AI训练中会产生几十亿甚至上百亿的文件数量,而由于很多训练模型都是基于图片、音频等进行分析学习,每个文件基本都会在几KB到几MB之间。曙光ParaStor分布式对象存储基于对IO协议的极致优化,实现了单桶千亿KB级的存储能力,且拥有百万级TPS吞吐性,不仅存得更多,而且存的更快。
除此之外,曙光存储为用户构建了更具性价比的大数据存算分离解决方案。AI训练中,“读多写少”是其一大特点,曙光ParaStor分布式可根据存储与计算资源按需配置,以相对更具性价比的成本保存海量数据,并且提供海量的并发能力;同时针对训练中产生的热点数据,以扁平目录结构管理数据,搭配全局数据检索功能、标签管理等功能,可快速、高效的实现数据的分类与检索,这是与其他厂商冗长的树形结构相比,是最具优势的地方。

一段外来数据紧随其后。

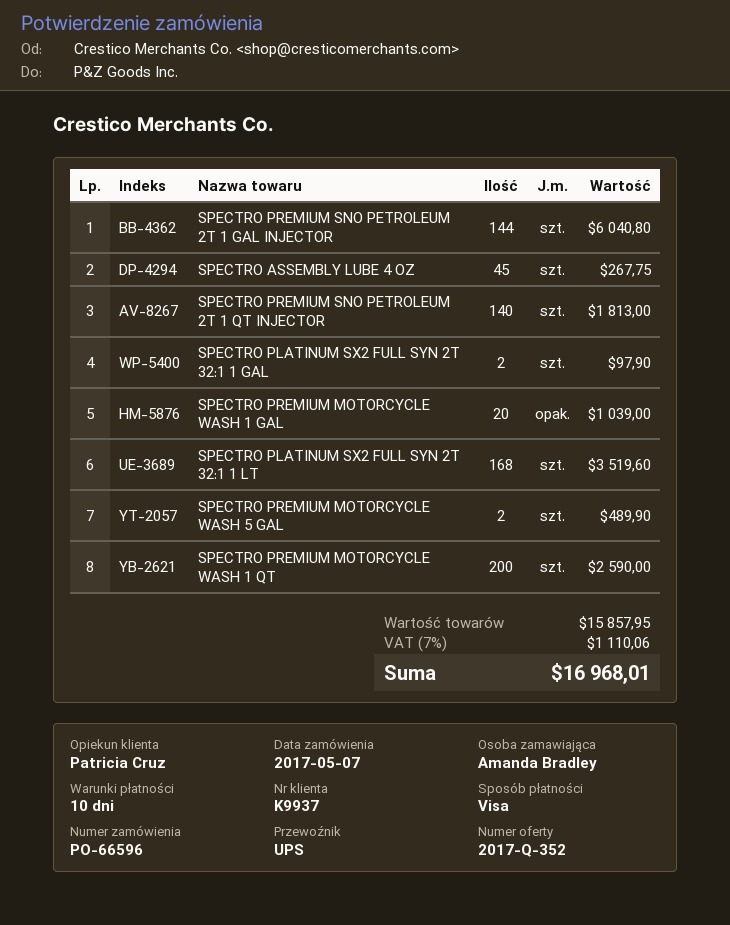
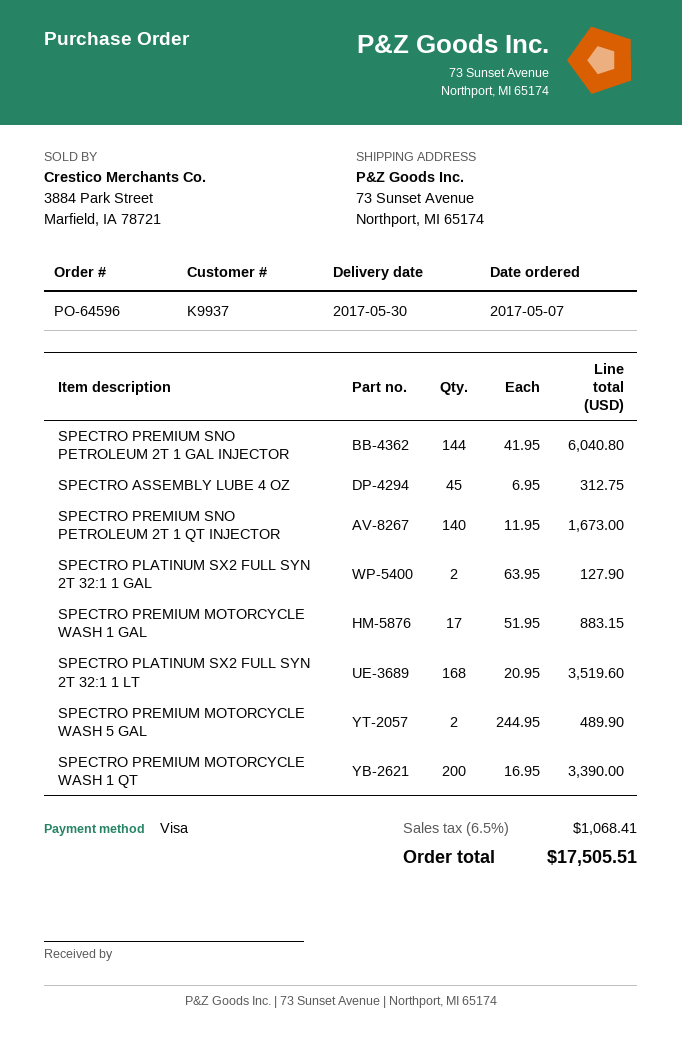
order number: PO-66596 -> PO-64596
SPECTRO ASSEMBLY LUBE 4 OZ: 45 for 267.75 -> 45 for 312.75
SPECTRO PREMIUM SNO PETROLEUM 2T 1 QT INJECTOR: 140 for 1813.00 -> 140 for 1673.00
SPECTRO PLATINUM SX2 FULL SYN 2T 32:1 1 GAL: 2 for 97.90 -> 2 for 127.90
SPECTRO PREMIUM MOTORCYCLE WASH 1 GAL: 20 for 1039.00 -> 17 for 883.15
SPECTRO PREMIUM MOTORCYCLE WASH 1 QT: 200 for 2590.00 -> 200 for 3390.00
tax: 7% = 1110.06 -> 6.5% = 1068.41
total: 16968.01 -> 17505.51

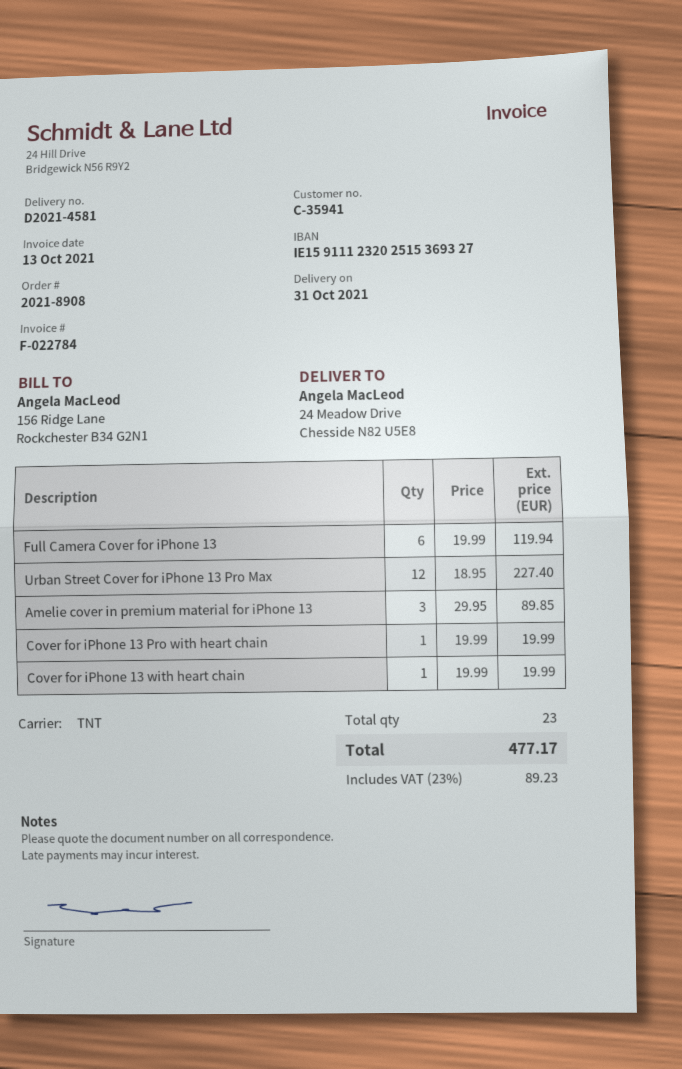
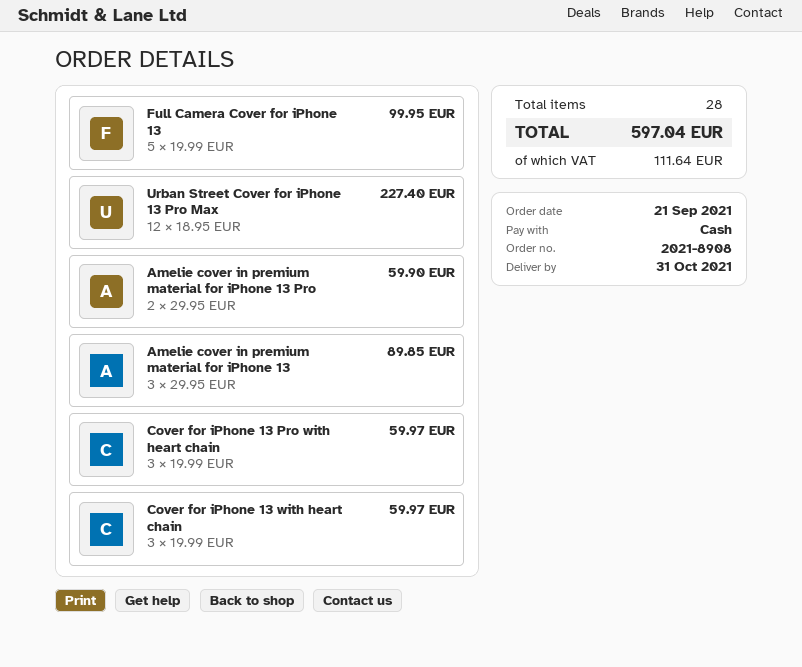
Full Camera Cover for iPhone 13: 6 x 19.99 = 119.94 -> 5 x 19.99 = 99.95
Cover for iPhone 13 Pro with heart chain: 1 x 19.99 = 19.99 -> 3 x 19.99 = 59.97
Cover for iPhone 13 with heart chain: 1 x 19.99 = 19.99 -> 3 x 19.99 = 59.97
Amelie cover in premium material for iPhone 13 Pro: none -> 2 x 29.95 = 59.90
total quantity: 23 -> 28
tax: 89.23 -> 111.64
total: 477.17 -> 597.04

近年来,曙光ParaStor融合了文件、对象、块、HDFS多种协议,真正实现了海量异构数据资源的融合,广泛应用于人工智能、通信、自动驾驶等多个领域。在曙光存储的支持下,带动了知识图谱、AI预测、强化学习等前沿人工智能技术在电网的切实落地,为电网调度“智慧大脑”迭代升级助力。